The Graveyard and The School Dream

Every time I begin having the dream about the graveyard and the school I know it's time to make a major change in my surroundings or my life. Essentially, I have come to find out that the school part is my having to learn the same lessons over and over until the lessons themselves become nightmarish. The graveyard is always the same one. It is the one that holds my own grave, and yes that grave is very real right now. When I dream about it it tells me that the part of me that is spiritual, that is my faith, the part of me that cares the most is about to be buried if I don't act now.

This time I had to end a toxic friendship where this so-called friend was repeating to me that she was a Christian over and over again as a shield against my words in something that I was trying to explain to her, and also other things as well. How ever many times she felt she needed to throw up the shield and state to me that she was a Christian etc etc the things that had nothing to do with her faith at all, she would just throw those words out to me repeatedly. I do mean repeatedly in the same conversation and most of the time just minutes apart from each other. For as long as I had known this person there was no need in doing that unless she was calling me absolutely stupid thinking that she had to repeat this over and over to me. Either way it was a sign of hate.

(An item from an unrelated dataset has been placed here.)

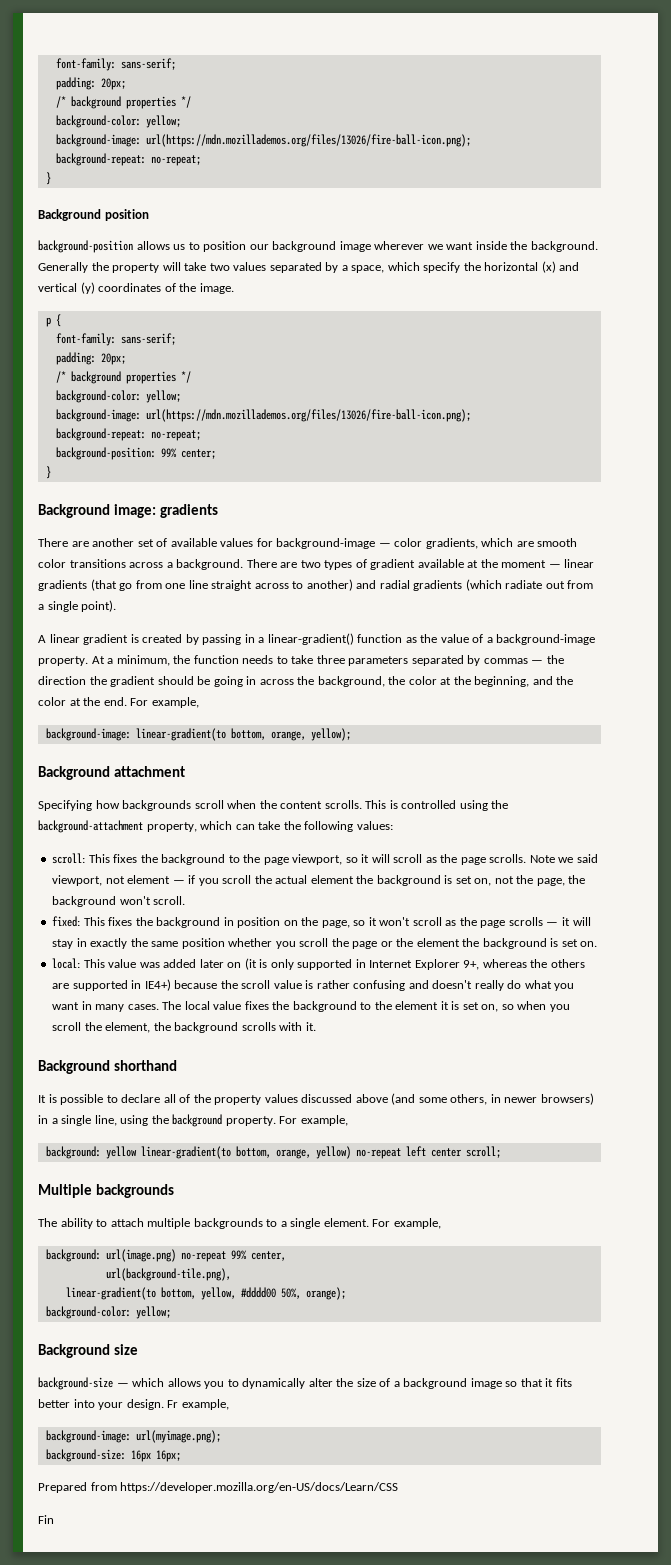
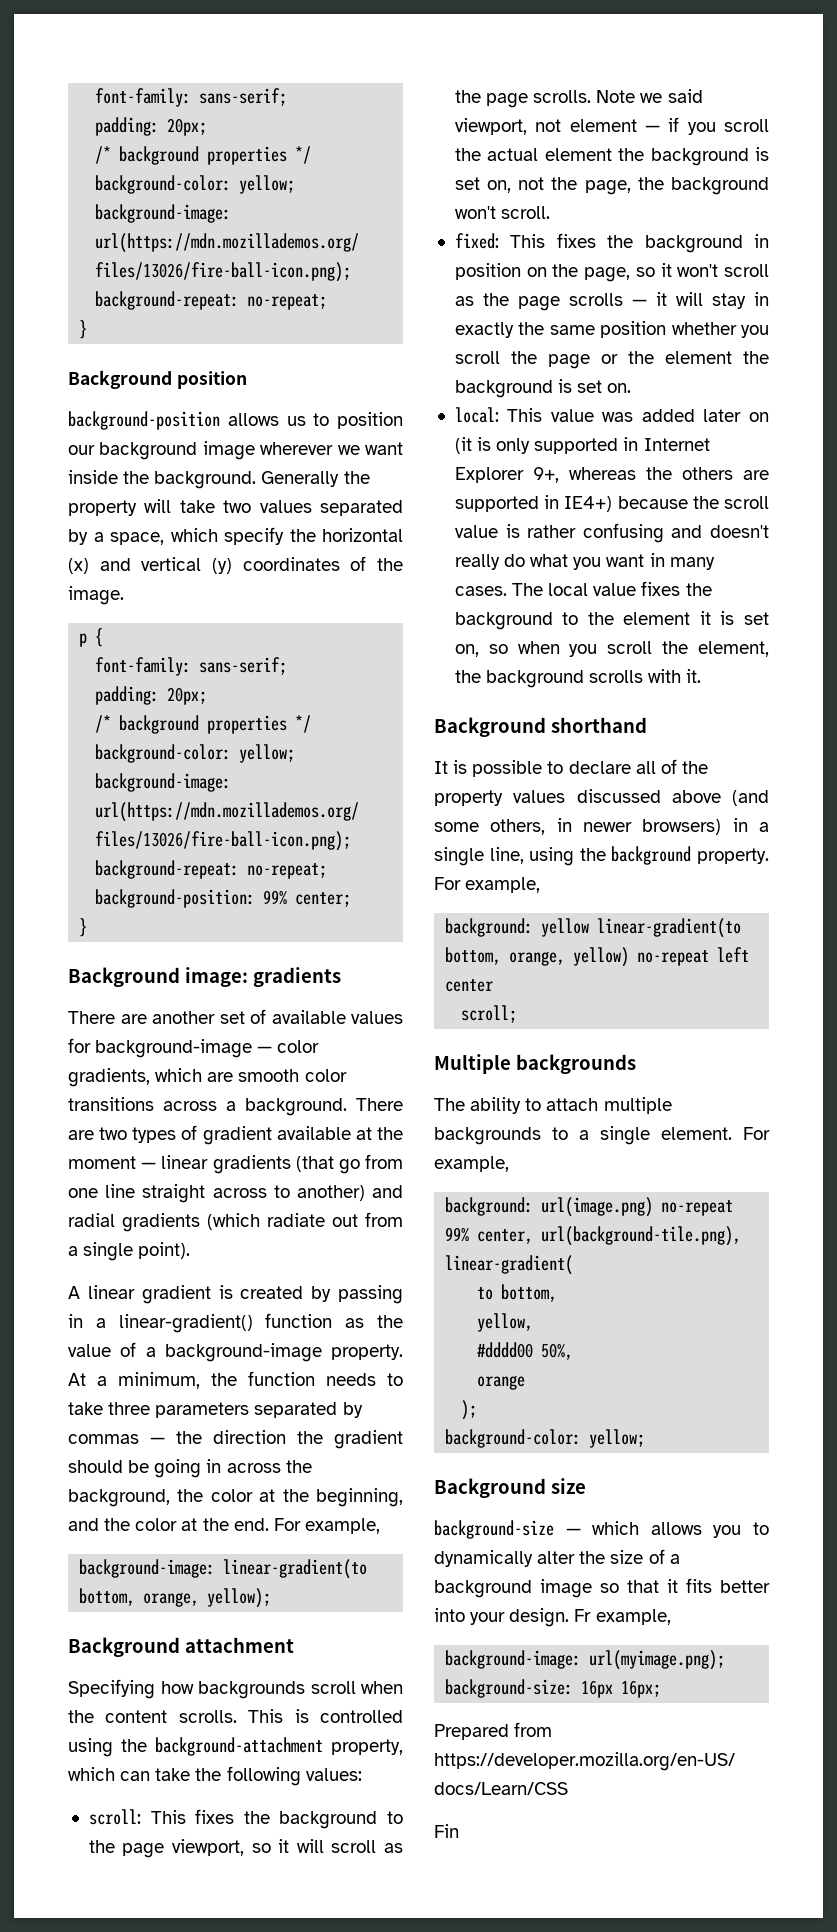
(462, 1152) none -> (494, 985) //
[105,1268,231,1281] [65,1287,196,1300] // url(background-tile.png), // linear-gradient(to bottom, -> [541,1226,742,1246] [445,1255,574,1275] [477,1284,558,1302] url(background-tile.png), linear-gradient( // to bottom, //
(236, 1293) none -> (534, 1322) //
[305,1287,346,1300] orange); -> [477,1375,526,1390] [461,1400,478,1420] // orange // );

In the past the only way that I have got rid of these nightmares about the school and the graveyard, which have repeated themselves immensely throughout my life, is to get rid of people out of my life. I would much rather be alone than with people who cannot accept me for who I am and make me feel like this.

I ended an almost 30 year friendship this morning. I hope it is plain why. But as for her, it is not plain to her why, because she just keeps repeating that she's a good person and has been nothing but kind to me. That's not the only illusion she holds.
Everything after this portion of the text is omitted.